Risk Management in Debt Collection
I was discussing risk management with a client the other day when they highlighted that risk management was new to their team, this made me think.
Under OFT regulation there was absolutely no requirement for collection agencies to manage their risks, so the idea of risk management is new for the collection industry. Consequently, most of the industry’s staff, and management, have no grounding in the subject. This evidences itself when we audit debt collection or purchase organisations, where we often find a neglected, sorry-looking or outright abandoned risk register. We give top marks to the few organisations who consistently endeavour with their process, although few and far between.
The FCA, of course, have placed a direct obligation on us to manage our risk in accordance with their rules. This has changed the game, clients no longer accept neglected risk management processes and nor should we. So, what steps do we take to brighten up our management of risk?
Broadly speaking we should take a two-step approach:
Revisit your risk management policy and process
Where do we start?
As always with compliance, we are managing the buy-in of people within the business. This is always the most important step to achieving our compliance goals. Without everyone, especially managers, working together to manage risk, it is a battle lost. The idea of allowing a single department to manage risk without contribution from other departments is a non-starter. Risk is wide-spread, multi-faceted and unique to each department; all personnel must be in a position to identify and raise risks. It is worth considering how we develop buy-in.

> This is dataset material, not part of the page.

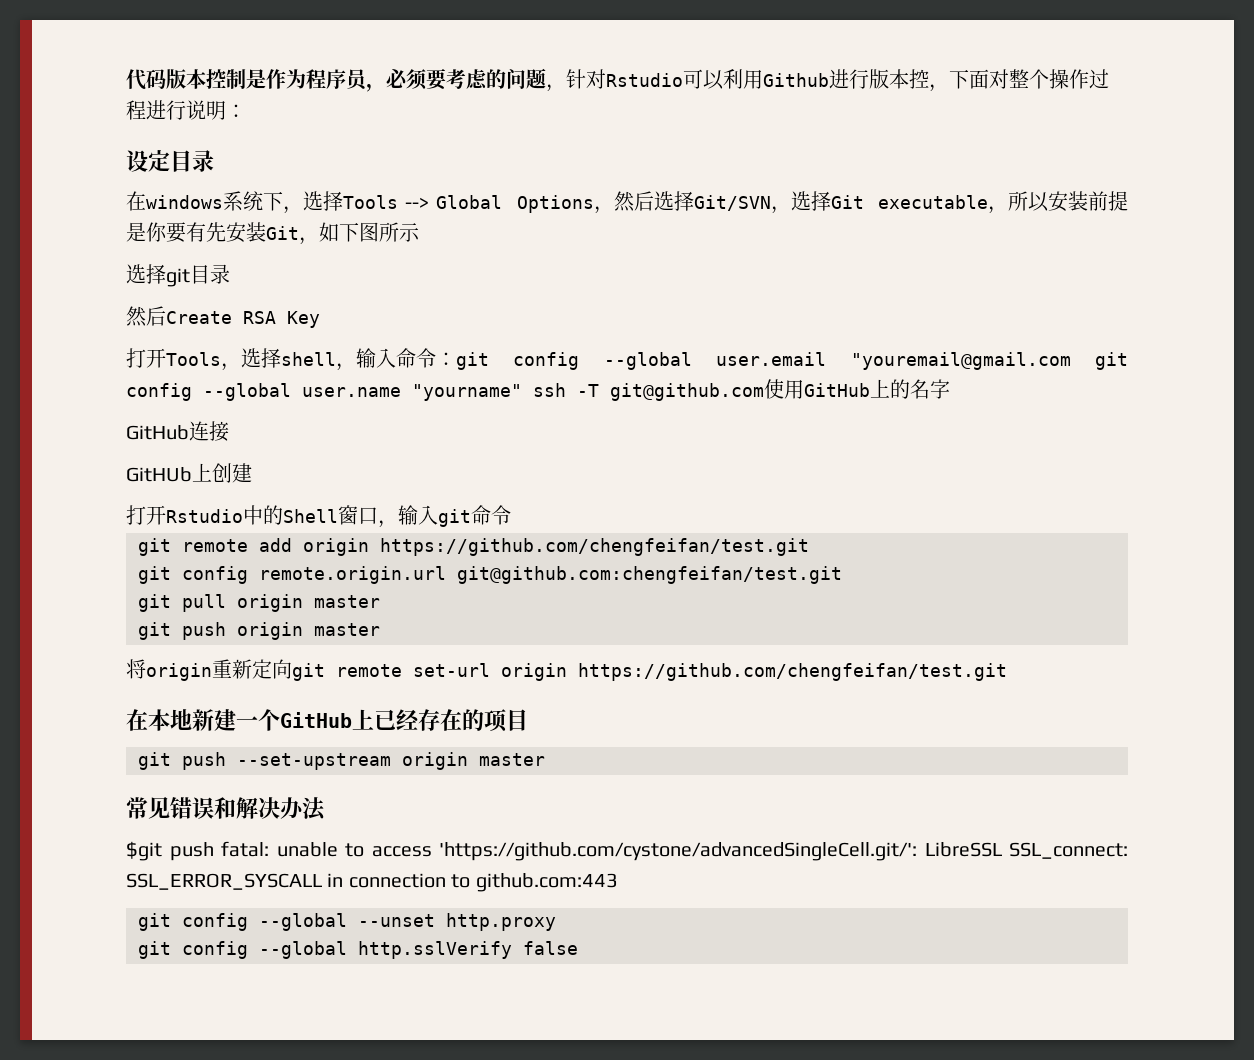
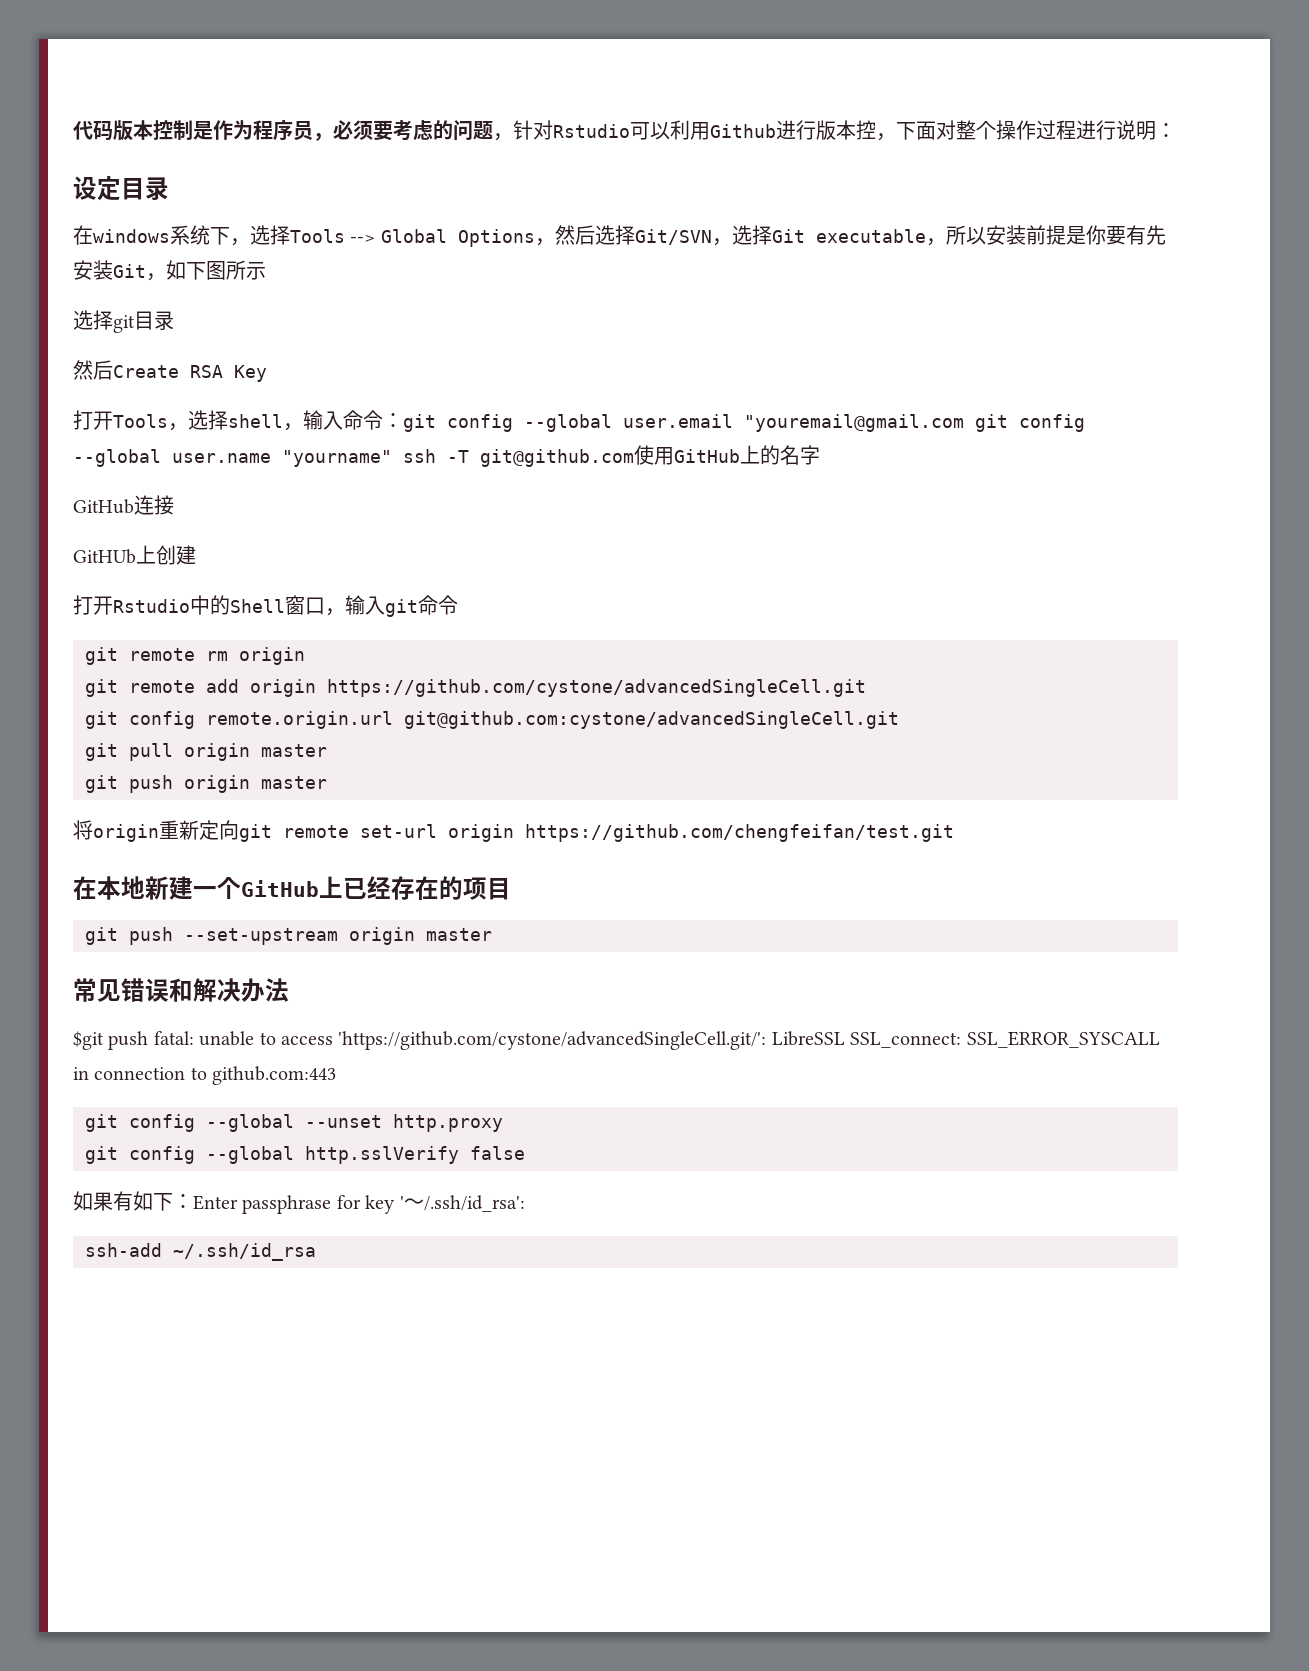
(511, 515) none -> [85,647,305,665] // git remote rm origin
[380,538,809,556] https://github.com/chengfeifan/test.git -> [327,679,866,697] https://github.com/cystone/advancedSingleCell.git
[457,566,842,584] git@github.com:chengfeifan/test.git -> [404,711,899,729] git@github.com:cystone/advancedSingleCell.git
(578, 948) none -> [73,1191,525,1214] [85,1243,316,1261] // 如果有如下：Enter passphrase for key '～/.ssh/id_rsa': // ssh-add ~/.ssh/id_rsa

Let’s look at the reasons why people resist change. Here are some responses I have heard throughout my career, these ought to be familiar:
I don’t have time
I don’t see the commercial benefit
I don’t understand what you want me to do
Ultimately, the above “reasons” come down to the following real reasons for resisting change:
Loss of control – remedied by allowing those affected choice within the risk management framework, or even better, allowing them to be part of creating the risk management process.
Everything seems difficult – We are creatures of habit, changing the way we work naturally creates difficulty for us and our team. Routines become automatic, but change jolts us into consciousness, sometimes in uncomfortable ways. Too many differences can be distracting or confusing. Education is the solution.
Uncertainty – if change feels like being walked blindfolded, people will reject it. Education is the tool you have to remove the blindfold.
More work / not enough time – change can be perceived to take up time and it may well do in the short term. But what you must focus on is the time and effort savings your change will represent in the medium to long term.
We mentioned the solution of education twice above, this is an important step to creating a strong risk management framework in your organisation. It not only helps you to manage change, thus increasing buy-in but guarantees success of your framework.
One of the reasons for failure of the risk management process is individuals not understanding the definition of a risk, failing to routinely raise risks in accordance with company policy and an inability to accurately “rate” the risk. Moreover, the single most important reason for failure is individuals shying away from the process because they don’t understand it. Confidence is something you must provide your team with.
Education is the way we provide confidence to our teams. Sitting a short course on risk management can provide learners with the basic knowledge, skills and understanding to:
Buy-into the risk management process and thus become less likely to create barriers and more likely to continually raise risks
Not shy away from the process
Have the knowledge to effectively follow the process
Revisit your risk management policy and process
We also recommend that you revisit your key documents and processes. Were they created by someone who did not quite understand risk management? Is it lean (an absolute requirement for risk management)? What are its key weaknesses?
Research shows that successful risk management frameworks have the following common traits:
Risk management permeates the whole organisation, driven by board level engagement
Process for raising risks does not rely solely on individuals – instead regular, structured, risk reviews with each department should be used alongside the ability to individually raise risks Multiple drivers sought to improve the function – both internal and external factors
Culture and awareness – ensuring a strong culture and awareness of risk is embedded from day 1 through induction training.
Figurehead – a figurehead continually pushing the message is helpful but more importantly someone there to offer support, advice and guidance produces greater results.